Telepon genggam Klara bergetar untuk kesekian kalinya.
Bila semenjak tadi Klara masih bertahan untuk tak menghiraukannya karena tak mau konsentrasinya terganggu sedikitpun, kali ini dia berubah pikiran. Dia pikir ada baiknya untuk menanggapi. Karena semakin lama didiamkan, semakin getarannya dirasanya mengganggu.
Dia merogoh saku celananya dan mengambil telepon genggam tersebut untuk mengetahui Siapa gerangan yang menelepon. Dia menggeleng putus asa begitu mengetahui Siapa yang menghubunginya. Dia menduga, yang sedari tadi menghubungi berkali-kali juga pasti Orang yang sama.
Pasalnya, Semua Kru-nya baik yang saat ini tengah stand by di kantor maupun berada di lokasi event masing-masing termasuk yang bersamanya, tahu benar bahwa dirinya sedang tak ingin diganggu saat ini. Dia sudah berpesan pula kepada Tim yang standby di kantor untuk menangani urusan lain, sehingga Para Pemakai jasa Organizer-nya tetap dapat terlayani dengan baik.
Klara menatap ke sekeliling. Dia merasa lumayan lega saat ini karena semua persiapan acara sejauh ini berjalan dengan sangat lancar sebagaimana dengan yang ia inginkan. Segenap Kru-nya yang dilibatkan dalam event ini juga bekerja sesuai arahan yang diberikan. Yang lebih membuat dirinya merasa lega luar biasa adalah karena tidak ada gesekan yang berarti antara Tim yang dia miliki dengan Tim dari Vino.
Sudah begitu, Klara mendapati bahwa Vino sendiri sejauh ini juga cukup ‘tertib’. Cowok itu tidak memanfaatkan celah sekecil apapun untuk menunjukkan perhatian yang berlebih kepada dirinya selagi mereka bekerja, yang dianggap oleh Klara dapat menimbulkan bisik-bisik yang hanya berefek buruk.

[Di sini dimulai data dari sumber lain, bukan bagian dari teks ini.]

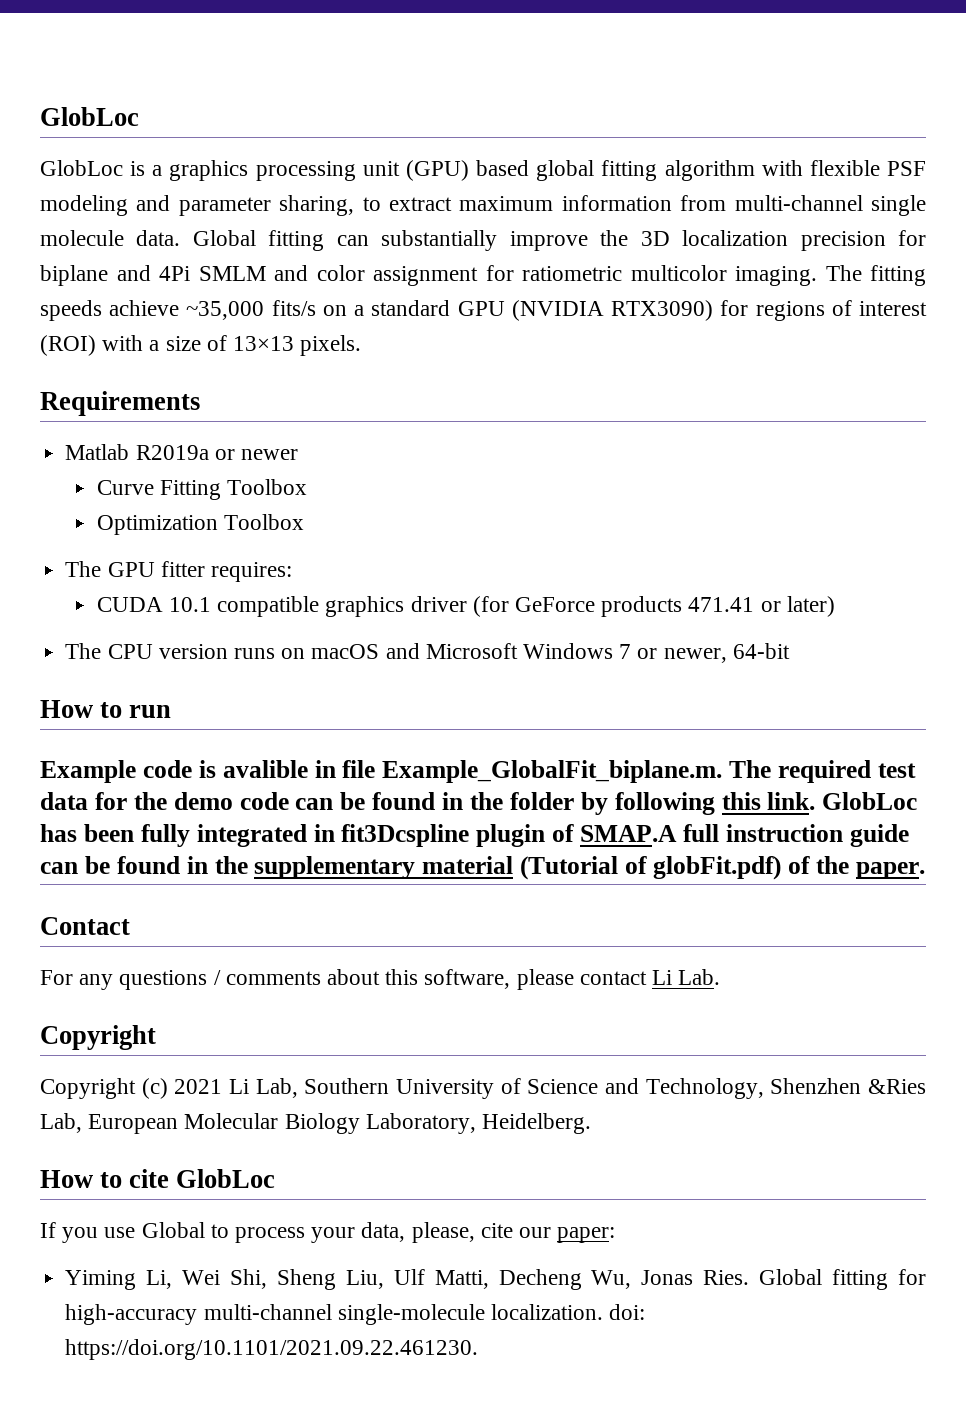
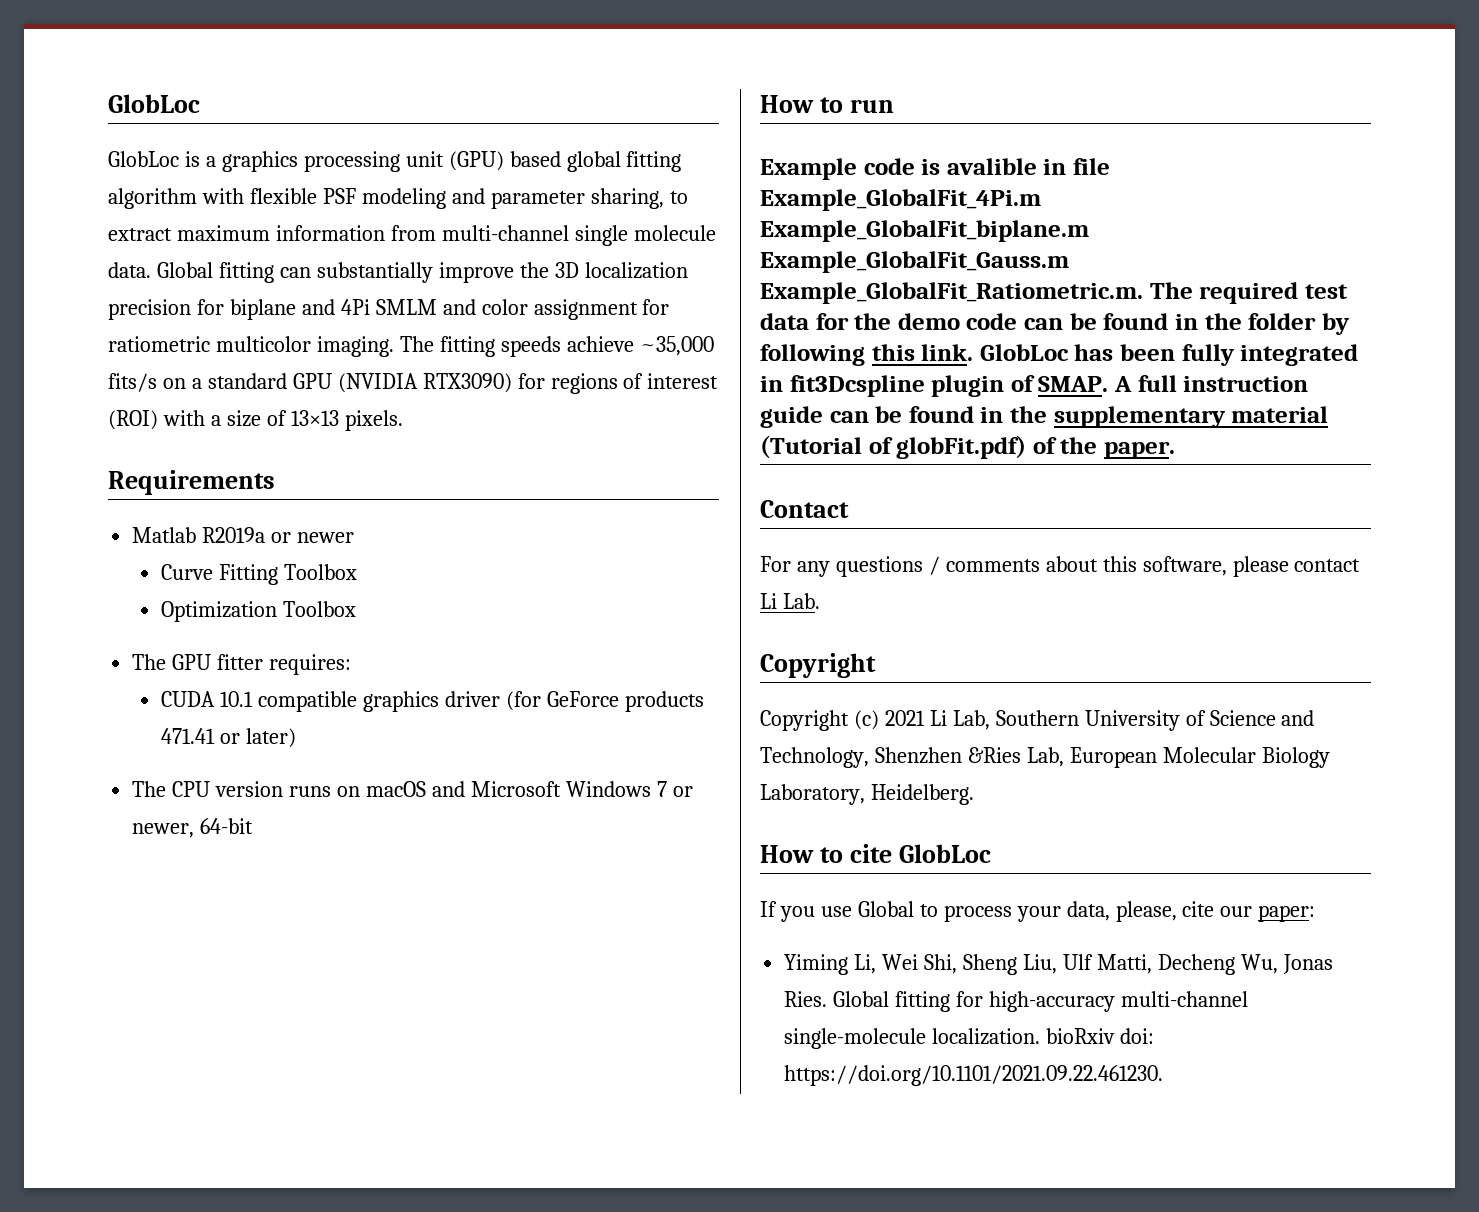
[382,760,723,783] Example_GlobalFit_biplane.m. -> [760,189,1041,211] [760,220,1089,242] [760,251,1069,273] [760,282,1143,304] Example_GlobalFit_4Pi.m Example_GlobalFit_biplane.m Example_GlobalFit_Gauss.m Example_GlobalFit_Ratiometric.m.
[580,825,678,842] SMAP.A -> [1038,376,1133,392] SMAP. A
(603, 1312) none -> [1046,1028,1116,1044] bioRxiv

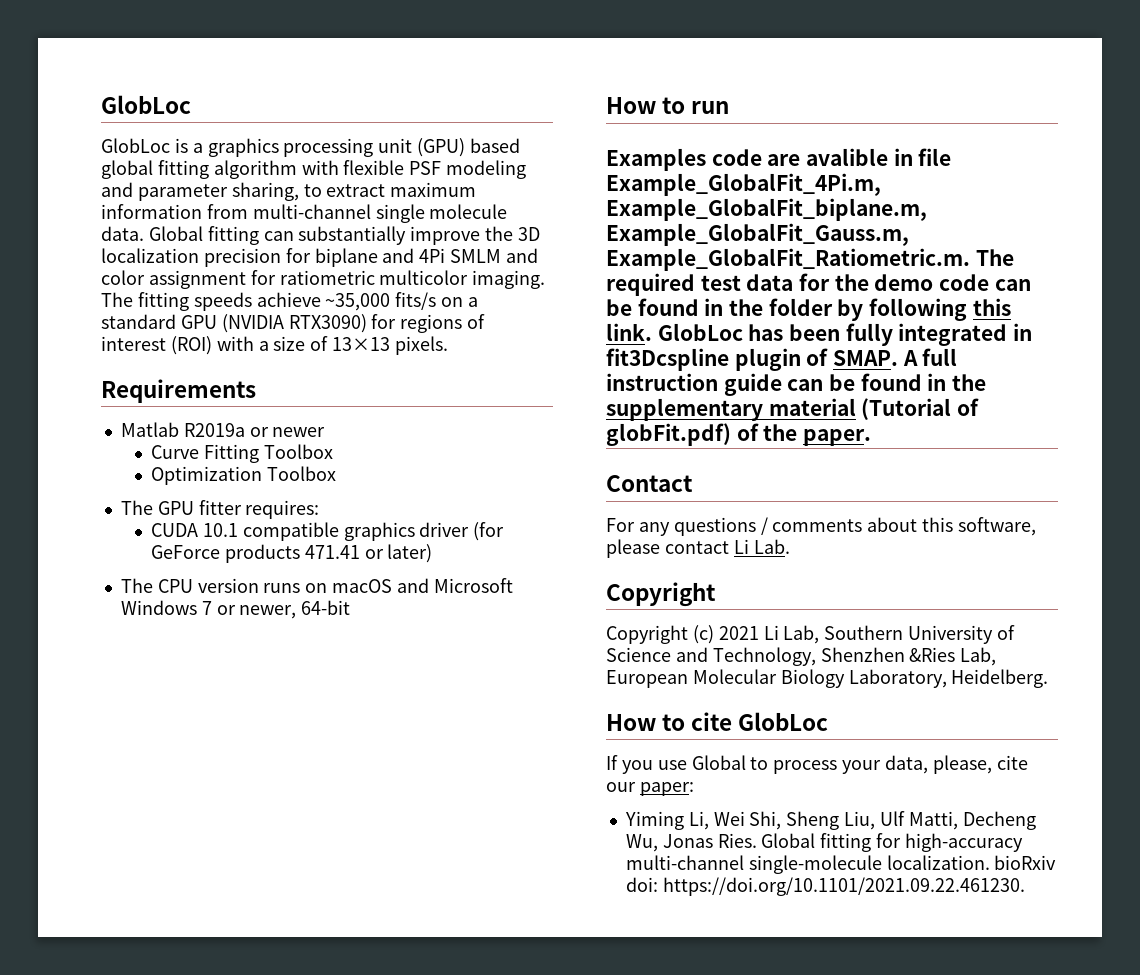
[760,158,1111,180] [760,189,1041,211] [760,220,1089,242] [760,251,1069,273] Example code is avalible in file Example_GlobalFit_4Pi.m Example_GlobalFit_biplane.m Example_GlobalFit_Gauss.m -> [606,148,952,171] [606,173,881,196] [606,198,927,221] [606,223,909,246] Examples code are avalible in file Example_GlobalFit_4Pi.m, Example_GlobalFit_biplane.m, Example_GlobalFit_Gauss.m,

Maka memutuskan segera menjauh dari area rehearsal untuk menerima panggilan telepon dari Irene.
“Kenapa sih? Selalu saja telepon pada saat yang kurang tepat? Untung saja semua Pengisi Acara sudah mendapatkan giliran dalam rehearsal dan yang ini yang terakhir,” dumal Klara lirih.
Dalam hati Klara berdoa agar apapun juga yang akan disampaikan oleh Irene sebentar lagi, tidak akan mengacaukan mood baiknya yang masih sangat diperlukan hingga acara selesai nanti.
“Ya Kak Iren, ada apa?”
“Ada apa, ada apa? Kamu ini seperti nggak suka aku telepon. Aku ini sudah menghubungi kamu semenjak tadi padahal pekerjaanku saja juga sedang banyak,” omel Irene dalam kesewotan yang tak tersembunyikan.
Klara menyabarkan hatinya.
Orang hamil kan harus disayang. Sudah, dimaklumi saja deh, batin Klara yang sebetulnya ingin dia membalas ucapan Irene dengan tak kalah sewot, “Kak Iren tahu nggak sih? Aku ini lagi sibuk. Super sibuk malahan! Event ini amat sangat penting bagiku dan bagi... Vino!”
Tapi sudah jelas dia tak mungkin untuk melakukan tindakan ‘bunuh diri’ tersebut.
Ia menelan ludah dan bertanya dengan suara yang lebih pelan, “Iya Kak. Ada apa?”
“Begitu dong cara tanyanya. Kan lebih enak didengarnya.”
Klara menggeleng-gelengkan kepalanya.
Ampun, ampun, nggak ngerti Orang lagi sibuk berat, keluh Klara dalam hati.
“Iya Kak..., aku lagi repot sekali nih.”
Kalimat Klara macam kalimat yang membangkitkan macan tidur saja.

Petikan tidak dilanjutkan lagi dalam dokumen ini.